Anyway, a working concept of Sonic 2, but portable, that was the idea. A Sega Nomad that would let you play portable Sonic 2, Genesis edition, cost $180 at launch: the Neo Geo Pocket Color cost $70. If the goal was to create a Sonic experience for handhelds that more closely mirrored the gameplay of the console games, then, success. If the goal was also to partner up by having Sonic reemerge into the handheld space in order to combat Nintendo’s dominance there, well… less successful, but not because of anything Pocket Adventure or Sega did.
The Pocket Color had a promising start — they had two percent of the handheld market share in North America a couple of months after launch, which was enough for the system to be profitable for SNK — but just couldn’t gain enough traction in North America or Europe against the Game Boy Color; when SNK was purchased in 2000 by American Pachinko, the Pocket Color was no longer produced for those two markets. While the system lasted until 2001 in Japan, Sonic Advance, released the same year, went to Nintendo’s 32-bit Game Boy Advance, the Game Boy Color’s successor.

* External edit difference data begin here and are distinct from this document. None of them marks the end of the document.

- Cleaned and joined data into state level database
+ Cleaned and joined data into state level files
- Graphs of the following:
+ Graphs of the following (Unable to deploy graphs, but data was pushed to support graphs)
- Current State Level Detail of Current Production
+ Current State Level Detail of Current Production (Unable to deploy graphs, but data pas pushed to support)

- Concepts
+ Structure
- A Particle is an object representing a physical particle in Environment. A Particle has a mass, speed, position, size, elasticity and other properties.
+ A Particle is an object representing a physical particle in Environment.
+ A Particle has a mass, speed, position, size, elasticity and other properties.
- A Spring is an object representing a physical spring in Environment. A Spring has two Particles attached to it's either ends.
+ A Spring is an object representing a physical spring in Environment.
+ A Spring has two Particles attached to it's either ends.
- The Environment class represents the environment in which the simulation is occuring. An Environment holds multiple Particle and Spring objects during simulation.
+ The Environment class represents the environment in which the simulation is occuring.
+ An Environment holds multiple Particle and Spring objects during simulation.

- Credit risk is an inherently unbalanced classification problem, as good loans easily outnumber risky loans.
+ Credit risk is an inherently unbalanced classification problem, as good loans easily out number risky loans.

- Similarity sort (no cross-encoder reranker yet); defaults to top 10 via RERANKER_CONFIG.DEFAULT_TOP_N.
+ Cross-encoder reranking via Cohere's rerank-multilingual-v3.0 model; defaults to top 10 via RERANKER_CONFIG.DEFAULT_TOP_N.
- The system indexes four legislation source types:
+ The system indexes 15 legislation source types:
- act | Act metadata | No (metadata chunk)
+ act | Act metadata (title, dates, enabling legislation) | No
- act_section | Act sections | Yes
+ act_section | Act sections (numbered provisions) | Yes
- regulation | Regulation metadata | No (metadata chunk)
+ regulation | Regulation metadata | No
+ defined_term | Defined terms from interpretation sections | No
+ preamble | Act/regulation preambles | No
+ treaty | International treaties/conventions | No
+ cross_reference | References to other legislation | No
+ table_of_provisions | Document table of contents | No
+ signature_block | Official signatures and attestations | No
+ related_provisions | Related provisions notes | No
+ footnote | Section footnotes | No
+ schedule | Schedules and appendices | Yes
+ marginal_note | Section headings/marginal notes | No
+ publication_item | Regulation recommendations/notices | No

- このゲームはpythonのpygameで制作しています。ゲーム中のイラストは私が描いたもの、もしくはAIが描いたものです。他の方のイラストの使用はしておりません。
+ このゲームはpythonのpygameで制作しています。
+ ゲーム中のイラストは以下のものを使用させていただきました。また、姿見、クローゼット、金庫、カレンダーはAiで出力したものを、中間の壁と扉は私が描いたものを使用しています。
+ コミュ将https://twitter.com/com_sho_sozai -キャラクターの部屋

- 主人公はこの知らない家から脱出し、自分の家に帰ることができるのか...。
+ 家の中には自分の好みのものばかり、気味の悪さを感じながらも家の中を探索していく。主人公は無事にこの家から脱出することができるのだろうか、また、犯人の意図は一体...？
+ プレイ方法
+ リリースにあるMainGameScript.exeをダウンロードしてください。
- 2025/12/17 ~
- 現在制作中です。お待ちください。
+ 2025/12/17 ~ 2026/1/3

The Advance games were possible because of Pocket Adventure, though. That was, to that point, the greatest combination of smooth and fast Sonic gameplay on a handheld, and it was also the first time that Sonic appeared on a non-Sega platform, which ended up being good practice for all involved considering what was coming. Sonic had a bit of a redesign compared to his Genesis look, with his Pocket Adventure design being a 2D version of 3D Sonic, and working on an adaptation of an existing Sonic game helped prepare what would become Dimps for carrying over and iterating on concepts while focusing on creating something entirely new.
And all of them have basically vanished from existence. There are a number of Neo Geo Pocket Color titles on the Nintendo Switch these days thanks to Neo Geo Pocket Color Selection Vol. 1 as well as a couple of scattered individual releases, but none of them is Sonic the Hedgehog Pocket Adventure. The Sonic Advance trilogy was not part of the slate of Wii U Virtual Console re-releases of Game Boy Advance games, and the pair of Rush games didn’t make their way onto the Wii U’s Virtual Console for DS games, either. Put the dual-screen Rush games on the Switch with a Flip Grip-style, vertically oriented peripheral, Sega! Release the Sonic Advance trilogy as a package or individually, like Konami has done for their Castlevania Advance games! It doesn’t always have to be just the Genesis titles put on the market again and again: there are so many other quality Sonic games out there, either to be experienced for the first time or revisited, and Sonic Pocket Adventure numbers among those.